One of India’s foremost virologists, Gagandeep Kang, a professor at the Christian Medical College (CMC), Vellore, has been closely associated with Covid-related research and policy initiatives from the beginning. Since last year, Kang, the first Indian woman scientist to be elected a Fellow of the Royal Society, has been an ex-officio member of a working group on Covid-19 vaccines established by the Strategic Advisory Group of Experts at WHO. In an interview to Kalyan Ray, the noted scientist talks about the expected third wave.

When do you think the third wave will happen, and will it be as ferocious as the second?

The third wave would depend on our behaviour. If we have people who don’t pay attention to masking and crowding norms because restrictions on movement have been on movement have been lifted, there is a strong chance of a third wave. But given the fact that a very large proportion of our population has already been infected, if we are careful, we may not have a bad third wave. If we get a new variant and if it is highly transmissible or if it can break through the immune response, then the chances (of a severe third wave) are high. Otherwise, the chances are that we won’t have a bad third wave. Respiratory viruses generally like the cold dry weather, mostly winters, and this virus is behaving reasonably similar to that. In winter, we could see a potential increase driven by weather and people’s behaviour.

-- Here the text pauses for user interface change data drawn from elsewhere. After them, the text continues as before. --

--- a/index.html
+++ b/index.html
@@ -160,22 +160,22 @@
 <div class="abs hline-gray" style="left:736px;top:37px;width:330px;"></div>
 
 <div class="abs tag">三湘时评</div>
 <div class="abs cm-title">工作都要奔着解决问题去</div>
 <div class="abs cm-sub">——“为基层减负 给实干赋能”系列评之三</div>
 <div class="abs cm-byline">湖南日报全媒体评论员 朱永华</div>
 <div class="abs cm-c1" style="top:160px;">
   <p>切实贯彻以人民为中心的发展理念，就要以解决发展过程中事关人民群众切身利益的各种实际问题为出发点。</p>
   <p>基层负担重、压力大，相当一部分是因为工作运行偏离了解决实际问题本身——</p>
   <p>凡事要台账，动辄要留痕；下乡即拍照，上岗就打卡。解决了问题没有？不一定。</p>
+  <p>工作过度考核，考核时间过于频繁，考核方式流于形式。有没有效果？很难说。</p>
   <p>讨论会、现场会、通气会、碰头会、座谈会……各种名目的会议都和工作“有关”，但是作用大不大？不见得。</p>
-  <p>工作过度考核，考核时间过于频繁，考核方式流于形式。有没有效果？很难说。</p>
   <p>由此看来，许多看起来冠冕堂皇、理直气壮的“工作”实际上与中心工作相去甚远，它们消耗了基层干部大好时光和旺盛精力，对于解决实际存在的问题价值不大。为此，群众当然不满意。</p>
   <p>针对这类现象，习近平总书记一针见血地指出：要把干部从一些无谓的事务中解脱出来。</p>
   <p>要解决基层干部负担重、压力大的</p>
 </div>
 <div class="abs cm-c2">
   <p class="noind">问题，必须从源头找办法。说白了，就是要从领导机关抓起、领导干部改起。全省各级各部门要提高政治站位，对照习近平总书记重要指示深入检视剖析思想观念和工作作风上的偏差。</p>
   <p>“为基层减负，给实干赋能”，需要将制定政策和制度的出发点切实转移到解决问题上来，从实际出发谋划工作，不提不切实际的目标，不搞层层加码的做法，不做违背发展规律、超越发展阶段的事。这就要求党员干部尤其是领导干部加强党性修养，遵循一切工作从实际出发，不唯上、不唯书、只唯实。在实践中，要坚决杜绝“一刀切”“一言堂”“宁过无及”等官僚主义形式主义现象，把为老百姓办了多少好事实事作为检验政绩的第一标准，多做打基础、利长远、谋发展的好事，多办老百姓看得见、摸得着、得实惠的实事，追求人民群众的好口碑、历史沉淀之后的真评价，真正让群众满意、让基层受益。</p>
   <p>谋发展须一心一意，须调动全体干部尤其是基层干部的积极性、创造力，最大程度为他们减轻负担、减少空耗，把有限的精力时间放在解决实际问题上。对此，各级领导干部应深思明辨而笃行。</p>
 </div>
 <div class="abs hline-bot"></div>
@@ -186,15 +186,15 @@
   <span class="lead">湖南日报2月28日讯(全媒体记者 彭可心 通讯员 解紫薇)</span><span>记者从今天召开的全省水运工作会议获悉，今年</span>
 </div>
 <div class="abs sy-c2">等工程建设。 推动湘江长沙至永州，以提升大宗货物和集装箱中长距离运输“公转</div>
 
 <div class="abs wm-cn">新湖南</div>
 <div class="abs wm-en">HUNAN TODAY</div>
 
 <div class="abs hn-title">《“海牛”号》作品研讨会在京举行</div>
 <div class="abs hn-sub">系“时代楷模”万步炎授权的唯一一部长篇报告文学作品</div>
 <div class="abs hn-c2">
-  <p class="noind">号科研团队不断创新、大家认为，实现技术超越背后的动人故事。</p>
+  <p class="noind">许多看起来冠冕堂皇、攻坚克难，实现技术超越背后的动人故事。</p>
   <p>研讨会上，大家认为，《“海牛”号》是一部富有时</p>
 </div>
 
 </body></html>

Do you think that Delta or Delta Plus variants will continue to have a role?

At the moment, Delta is the most transmissible virus that we have. Delta Plus does not seem to be any different from Delta, though we haven’t seen enough cases of Delta plus. It does not appear to be a cause for concern. The same mutation that makes Delta into Delta Plus also happened in Alpha (variant), but we didn’t call it Alpha Plus. It did not behave differently from Alpha. What we find in the laboratory from sequence data can predict danger but doesn’t prove it. The proof has to come from people and the population. Though we see reports that for Delta, the antibodies are less and (vaccines) won’t protect, when we look at the actual data, people have been protected quite well from severe disease and death. The final proof always comes from field studies on people.

Typically, how long does it take for a virus to mutate into a dangerous form?

These are RNA viruses. They are mutating all the time. Since the mutations are random events, they can go into many different directions. There can be mutations that make no difference, mutations that are bad and mutations that are good for the virus, allowing them to be replicated even in people who have been vaccinated. The mutations that allow the virus to escape the immunity and give better transmissibility matter for the virus. As the virus is in so many people, it has multiplied trillions of times, but we began to see mutated viruses in December. Many such mutations were present earlier, but they reached a take-off point to spread in the population in December. Since then, we have seen five such viruses in seven months. To predict how often we are going to see mutants that are of concern to us, we need to see how many (Covid-19) cases we see in the world. Though we have some element of control, right now we are at a stage where we see half a million new infections every day and most of them are driven by Delta.

Is there any way to prevent the evolution of Delta into a more dangerous variant?

The only way to prevent evolution is to check replication. If we stop the virus from multiplying, that’s the only way to suppress the virus’s ability to mutate. But to see what the future might look like we need more virological studies and sero-surveys that would tell us how much of the population is exposed. In India, we have done sero-surveys either for individual cities or in 70 out of 700 districts. But now, we should tell the individual states to do their own sero-surveys and use that to make their own decisions on vaccination.

Does a single dose of vaccine work as there are reports claiming that both doses are necessary?

The protection from vaccines is very good initially, but will breakthrough infections start in six months or a year or in two years’ time? We would not know until we track them. The data is showing that a single dose of vaccine works. The global thinking is that we should give one dose of vaccine to everybody around the world before we think of the second dose. Yes, it’s important to get the second dose, particularly for those who are vulnerable. But for the general population, even one dose offers good protection. We know from the UK data that one dose of AstraZeneca vaccine (same as Covishield) gives 71 per cent protection against severe disease and hospitalisation. It’s much better than what we had hoped for last year. The only question I have is that with inactivated vaccines (like Covaxin) we don’t understand the single-dose regimen better. For a vectored vaccine, a single dose for everyone first (before starting the second dose round) is not a bad strategy.